【3月4日は世界肥満デー】“肥満”は誰のせい…? 意識調査発表「肥満は自己責任」と考える人7割もBMIは遺伝的要因が約70%との報告も

■肥満症とは…?
日本肥満学会によりますと、そもそも“肥満症”とは、体格を表す指標であるBMIが25以上(例えば160cmで64kg以上、180cmで81kg以上など)かつ高血圧などの健康障害がある場合か、健康障害を起こしやすい内臓脂肪蓄積がある場合に診断をされる病気です。
■肥満は「“100%”自分の責任」3人に2人
医薬品開発などを行う日本イーライリリー株式会社などが肥満症患者や医師、20歳以上70歳未満の一般生活者計1600人に対し肥満についての意識調査を行いました。
調査結果では、肥満症患者の約9割、一般生活者の約7割が、肥満は「本人の責任が大きい」と考えていたことが明らかになったということです。
また、肥満は「“100%”本人の責任」と回答した肥満症患者は、63%と、ほぼ3人に2人にのぼる結果となりました。
「“100%”本人の責任」と回答したのは、医師の場合は6%、一般生活者の場合は23%だったことから、肥満症患者はより強く「肥満は自己責任」との考えを持っていることが明らかになりました。
■BMIは遺伝が約70%関係しているとの調査も
しかし、実は肥満になる要因は個人の生活習慣以外にも、遺伝、身体的、社会的要因などが複合的に関係していることなどから、肥満症は自分の努力だけでは解決が難しいとされています。BMIは遺伝的な要因が約70%関係しているという報告もあります。
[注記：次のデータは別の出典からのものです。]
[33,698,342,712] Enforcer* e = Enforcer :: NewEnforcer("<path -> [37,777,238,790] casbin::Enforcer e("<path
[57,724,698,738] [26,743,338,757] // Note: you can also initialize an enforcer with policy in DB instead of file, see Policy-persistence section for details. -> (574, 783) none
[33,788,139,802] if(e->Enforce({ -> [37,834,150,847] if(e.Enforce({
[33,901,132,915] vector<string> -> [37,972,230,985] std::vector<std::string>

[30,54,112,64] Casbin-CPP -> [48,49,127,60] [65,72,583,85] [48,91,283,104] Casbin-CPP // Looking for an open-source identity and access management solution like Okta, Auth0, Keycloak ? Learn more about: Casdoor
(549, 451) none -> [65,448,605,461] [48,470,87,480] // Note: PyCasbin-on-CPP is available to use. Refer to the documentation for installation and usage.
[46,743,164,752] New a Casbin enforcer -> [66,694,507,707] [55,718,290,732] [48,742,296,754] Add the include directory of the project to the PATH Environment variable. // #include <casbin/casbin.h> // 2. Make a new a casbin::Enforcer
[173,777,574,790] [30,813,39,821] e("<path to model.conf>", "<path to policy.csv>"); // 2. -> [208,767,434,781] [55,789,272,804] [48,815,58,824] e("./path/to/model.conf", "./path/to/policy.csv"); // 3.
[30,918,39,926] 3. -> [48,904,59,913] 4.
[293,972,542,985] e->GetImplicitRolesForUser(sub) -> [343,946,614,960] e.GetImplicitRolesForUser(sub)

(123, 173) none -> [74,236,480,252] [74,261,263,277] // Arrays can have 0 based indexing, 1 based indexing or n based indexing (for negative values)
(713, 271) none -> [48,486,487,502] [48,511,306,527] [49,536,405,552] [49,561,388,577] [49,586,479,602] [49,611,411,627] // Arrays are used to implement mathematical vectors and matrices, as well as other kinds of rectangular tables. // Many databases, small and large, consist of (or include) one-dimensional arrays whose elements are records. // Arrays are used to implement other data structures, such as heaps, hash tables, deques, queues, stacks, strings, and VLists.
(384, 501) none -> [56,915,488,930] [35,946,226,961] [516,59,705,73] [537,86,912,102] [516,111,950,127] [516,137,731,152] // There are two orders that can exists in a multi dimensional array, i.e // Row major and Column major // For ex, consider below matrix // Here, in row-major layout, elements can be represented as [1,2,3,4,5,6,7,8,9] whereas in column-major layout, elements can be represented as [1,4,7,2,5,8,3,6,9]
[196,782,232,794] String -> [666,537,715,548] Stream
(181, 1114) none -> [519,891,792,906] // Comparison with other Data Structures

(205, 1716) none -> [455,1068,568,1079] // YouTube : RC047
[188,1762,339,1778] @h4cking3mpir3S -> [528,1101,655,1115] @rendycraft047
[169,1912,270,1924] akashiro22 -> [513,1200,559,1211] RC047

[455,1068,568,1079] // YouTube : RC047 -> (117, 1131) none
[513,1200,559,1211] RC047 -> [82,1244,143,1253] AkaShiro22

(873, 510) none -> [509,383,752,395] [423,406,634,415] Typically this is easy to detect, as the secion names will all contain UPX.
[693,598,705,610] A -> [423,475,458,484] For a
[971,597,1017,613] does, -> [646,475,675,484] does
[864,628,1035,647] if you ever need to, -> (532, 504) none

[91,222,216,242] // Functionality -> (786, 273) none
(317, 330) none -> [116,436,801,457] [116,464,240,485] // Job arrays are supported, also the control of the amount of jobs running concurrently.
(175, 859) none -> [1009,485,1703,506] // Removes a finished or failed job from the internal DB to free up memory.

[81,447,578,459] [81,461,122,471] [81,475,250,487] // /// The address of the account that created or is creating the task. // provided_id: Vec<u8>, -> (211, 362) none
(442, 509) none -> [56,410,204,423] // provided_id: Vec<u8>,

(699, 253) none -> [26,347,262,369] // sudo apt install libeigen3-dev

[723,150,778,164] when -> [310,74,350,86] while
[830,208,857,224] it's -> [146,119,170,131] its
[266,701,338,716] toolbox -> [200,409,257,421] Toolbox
一方で、今回の調査では、たとえ肥満の要因が複合的であり「自分の努力だけでは解決が難しい」と説明を受けたとしても、その意見に「同意」しないと答えた人が肥満症患者で34%、一般生活者で41%にのぼることも明らかになりました。
調査した日本イーライリリー株式会社などは、「肥満の要因が自己管理能力の欠如にあるという偏見や差別が社会に存在し、本人の努力不足や生活習慣の改善にフォーカスされがちだ」と指摘しています。
今回の調査を監修した琉球大学大学院の益崎裕章教授は、「肥満症はすでに患っている病気の悪化や他の健康障害を引き起こすリスクのある慢性疾患で、保険診療による治療が可能であり、適切な治療を受けることによって健康障害の改善や予防が期待できる病気」だといいます。
こうした肥満をめぐる「自己責任」の偏見は、適切な治療ができるはずの肥満症患者の受診の妨げにつながっている可能性があるとして、「肥満症は、決して個人の責任ではない。肥満症の人が適切なケアを受けてよりよい人生を送るためには、本人や社会が肥満や肥満症を正しく理解し、偏見(肥満が本人の責任であるという考え)を解消していく取り組みが必要」としています。